◆ AIM OF THE EXERCISE:
Among the entries below, find every line that has "cmake" and pull it out.

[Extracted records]
== Segment start ==
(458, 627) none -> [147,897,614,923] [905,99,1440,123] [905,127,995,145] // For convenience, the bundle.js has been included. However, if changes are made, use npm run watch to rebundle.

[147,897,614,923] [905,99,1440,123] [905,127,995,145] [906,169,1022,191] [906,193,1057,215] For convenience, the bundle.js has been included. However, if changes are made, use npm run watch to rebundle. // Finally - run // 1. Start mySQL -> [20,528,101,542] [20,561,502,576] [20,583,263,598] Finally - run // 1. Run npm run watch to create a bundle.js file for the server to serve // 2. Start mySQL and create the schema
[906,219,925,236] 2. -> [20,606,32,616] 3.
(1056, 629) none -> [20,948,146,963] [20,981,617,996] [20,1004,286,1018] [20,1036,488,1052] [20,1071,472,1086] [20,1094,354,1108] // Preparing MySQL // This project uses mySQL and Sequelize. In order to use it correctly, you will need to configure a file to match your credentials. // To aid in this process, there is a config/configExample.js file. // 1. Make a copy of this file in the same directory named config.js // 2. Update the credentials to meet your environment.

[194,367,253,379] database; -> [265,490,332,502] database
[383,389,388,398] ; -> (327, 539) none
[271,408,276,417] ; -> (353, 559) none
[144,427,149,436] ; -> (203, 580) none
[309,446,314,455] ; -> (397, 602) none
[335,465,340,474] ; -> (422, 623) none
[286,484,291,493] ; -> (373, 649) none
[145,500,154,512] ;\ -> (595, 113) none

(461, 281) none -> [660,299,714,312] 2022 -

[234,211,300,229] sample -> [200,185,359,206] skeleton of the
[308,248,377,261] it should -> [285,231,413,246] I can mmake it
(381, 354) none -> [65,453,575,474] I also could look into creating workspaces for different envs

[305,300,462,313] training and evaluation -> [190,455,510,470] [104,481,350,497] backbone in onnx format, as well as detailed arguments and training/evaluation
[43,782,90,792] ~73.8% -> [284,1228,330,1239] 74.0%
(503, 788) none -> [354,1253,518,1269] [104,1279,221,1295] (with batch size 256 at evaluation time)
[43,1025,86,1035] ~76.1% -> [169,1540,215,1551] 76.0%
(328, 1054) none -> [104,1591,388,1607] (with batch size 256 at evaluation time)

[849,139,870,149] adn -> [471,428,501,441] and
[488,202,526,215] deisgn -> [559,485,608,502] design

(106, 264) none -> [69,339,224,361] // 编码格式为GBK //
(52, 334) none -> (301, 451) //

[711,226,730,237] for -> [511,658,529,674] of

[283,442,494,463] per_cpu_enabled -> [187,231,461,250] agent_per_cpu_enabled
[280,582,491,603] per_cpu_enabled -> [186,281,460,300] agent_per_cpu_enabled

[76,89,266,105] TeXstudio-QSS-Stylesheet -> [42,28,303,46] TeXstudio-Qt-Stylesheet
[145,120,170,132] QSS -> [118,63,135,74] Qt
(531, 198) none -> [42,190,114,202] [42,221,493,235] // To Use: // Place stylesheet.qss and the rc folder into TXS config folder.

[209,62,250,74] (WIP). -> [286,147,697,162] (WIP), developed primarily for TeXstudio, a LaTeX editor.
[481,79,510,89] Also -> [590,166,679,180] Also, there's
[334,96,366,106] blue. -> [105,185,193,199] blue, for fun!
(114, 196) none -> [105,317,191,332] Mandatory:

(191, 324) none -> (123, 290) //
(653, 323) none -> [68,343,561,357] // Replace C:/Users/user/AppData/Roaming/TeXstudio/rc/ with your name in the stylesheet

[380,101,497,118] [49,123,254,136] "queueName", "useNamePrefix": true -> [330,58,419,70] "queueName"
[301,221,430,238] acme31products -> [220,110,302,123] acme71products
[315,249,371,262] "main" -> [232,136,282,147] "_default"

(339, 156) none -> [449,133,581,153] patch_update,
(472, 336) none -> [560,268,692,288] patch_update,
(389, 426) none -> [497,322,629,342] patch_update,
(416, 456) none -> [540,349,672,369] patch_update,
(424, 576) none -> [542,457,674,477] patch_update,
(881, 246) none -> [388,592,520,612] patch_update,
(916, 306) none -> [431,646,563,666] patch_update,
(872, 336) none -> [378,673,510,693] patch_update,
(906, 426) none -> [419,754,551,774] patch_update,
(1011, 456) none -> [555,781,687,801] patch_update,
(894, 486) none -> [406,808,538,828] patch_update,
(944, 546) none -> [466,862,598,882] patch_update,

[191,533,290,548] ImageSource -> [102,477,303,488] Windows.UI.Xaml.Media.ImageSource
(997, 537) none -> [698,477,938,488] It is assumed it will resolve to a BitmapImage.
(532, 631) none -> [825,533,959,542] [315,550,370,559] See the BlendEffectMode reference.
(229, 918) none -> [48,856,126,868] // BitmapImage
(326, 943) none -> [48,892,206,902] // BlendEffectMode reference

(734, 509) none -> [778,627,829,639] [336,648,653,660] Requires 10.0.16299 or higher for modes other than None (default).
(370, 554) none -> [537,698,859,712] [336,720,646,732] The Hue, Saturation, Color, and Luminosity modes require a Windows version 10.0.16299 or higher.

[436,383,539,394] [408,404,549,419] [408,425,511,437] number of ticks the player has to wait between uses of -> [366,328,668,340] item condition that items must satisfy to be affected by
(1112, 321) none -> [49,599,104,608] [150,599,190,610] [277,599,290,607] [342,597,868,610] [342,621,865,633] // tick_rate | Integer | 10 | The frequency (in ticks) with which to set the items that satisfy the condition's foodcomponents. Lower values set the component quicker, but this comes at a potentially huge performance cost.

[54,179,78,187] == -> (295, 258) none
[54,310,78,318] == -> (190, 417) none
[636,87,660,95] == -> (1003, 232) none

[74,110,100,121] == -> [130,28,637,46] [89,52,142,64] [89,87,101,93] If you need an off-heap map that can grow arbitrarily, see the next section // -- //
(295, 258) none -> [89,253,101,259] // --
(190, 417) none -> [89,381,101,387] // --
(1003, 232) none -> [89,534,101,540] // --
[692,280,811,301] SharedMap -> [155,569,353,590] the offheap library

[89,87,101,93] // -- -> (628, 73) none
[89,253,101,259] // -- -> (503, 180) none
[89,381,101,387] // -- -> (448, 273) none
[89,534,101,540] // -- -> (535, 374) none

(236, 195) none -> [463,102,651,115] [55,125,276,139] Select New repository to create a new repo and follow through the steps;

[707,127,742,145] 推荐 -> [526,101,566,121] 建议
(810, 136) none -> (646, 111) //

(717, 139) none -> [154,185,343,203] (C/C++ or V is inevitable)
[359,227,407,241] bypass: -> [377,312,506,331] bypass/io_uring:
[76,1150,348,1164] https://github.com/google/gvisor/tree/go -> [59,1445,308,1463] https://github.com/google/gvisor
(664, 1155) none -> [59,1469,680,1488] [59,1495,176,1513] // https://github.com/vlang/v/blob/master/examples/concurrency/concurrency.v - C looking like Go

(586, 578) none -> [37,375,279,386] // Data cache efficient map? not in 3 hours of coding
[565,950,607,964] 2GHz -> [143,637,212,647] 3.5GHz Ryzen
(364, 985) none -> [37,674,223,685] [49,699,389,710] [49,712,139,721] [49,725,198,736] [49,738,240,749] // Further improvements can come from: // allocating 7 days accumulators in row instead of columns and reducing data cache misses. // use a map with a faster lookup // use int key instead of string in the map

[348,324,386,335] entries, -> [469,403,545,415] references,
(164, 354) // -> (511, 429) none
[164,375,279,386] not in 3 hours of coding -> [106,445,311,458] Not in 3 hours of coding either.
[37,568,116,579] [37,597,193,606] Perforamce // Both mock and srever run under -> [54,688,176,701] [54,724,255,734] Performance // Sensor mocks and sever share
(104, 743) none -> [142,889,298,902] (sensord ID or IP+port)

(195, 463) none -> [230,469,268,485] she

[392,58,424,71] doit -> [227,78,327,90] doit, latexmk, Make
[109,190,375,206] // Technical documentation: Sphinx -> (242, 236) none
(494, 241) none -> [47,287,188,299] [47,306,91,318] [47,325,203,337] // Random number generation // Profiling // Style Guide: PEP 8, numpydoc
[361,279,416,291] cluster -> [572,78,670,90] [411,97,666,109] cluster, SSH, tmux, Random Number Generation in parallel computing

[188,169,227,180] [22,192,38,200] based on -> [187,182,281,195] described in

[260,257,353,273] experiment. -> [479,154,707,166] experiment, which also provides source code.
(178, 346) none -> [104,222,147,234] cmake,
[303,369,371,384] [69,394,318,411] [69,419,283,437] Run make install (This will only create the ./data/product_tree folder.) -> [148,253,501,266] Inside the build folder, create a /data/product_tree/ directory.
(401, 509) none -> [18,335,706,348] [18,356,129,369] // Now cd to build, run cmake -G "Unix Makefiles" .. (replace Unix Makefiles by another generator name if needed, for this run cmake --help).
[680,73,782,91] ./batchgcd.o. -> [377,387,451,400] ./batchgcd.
== Segment end ==
◆ RESPONSE:
(178, 346) none -> [104,222,147,234] cmake,
(401, 509) none -> [18,335,706,348] [18,356,129,369] // Now cd to build, run cmake -G "Unix Makefiles" .. (replace Unix Makefiles by another generator name if needed, for this run cmake --help).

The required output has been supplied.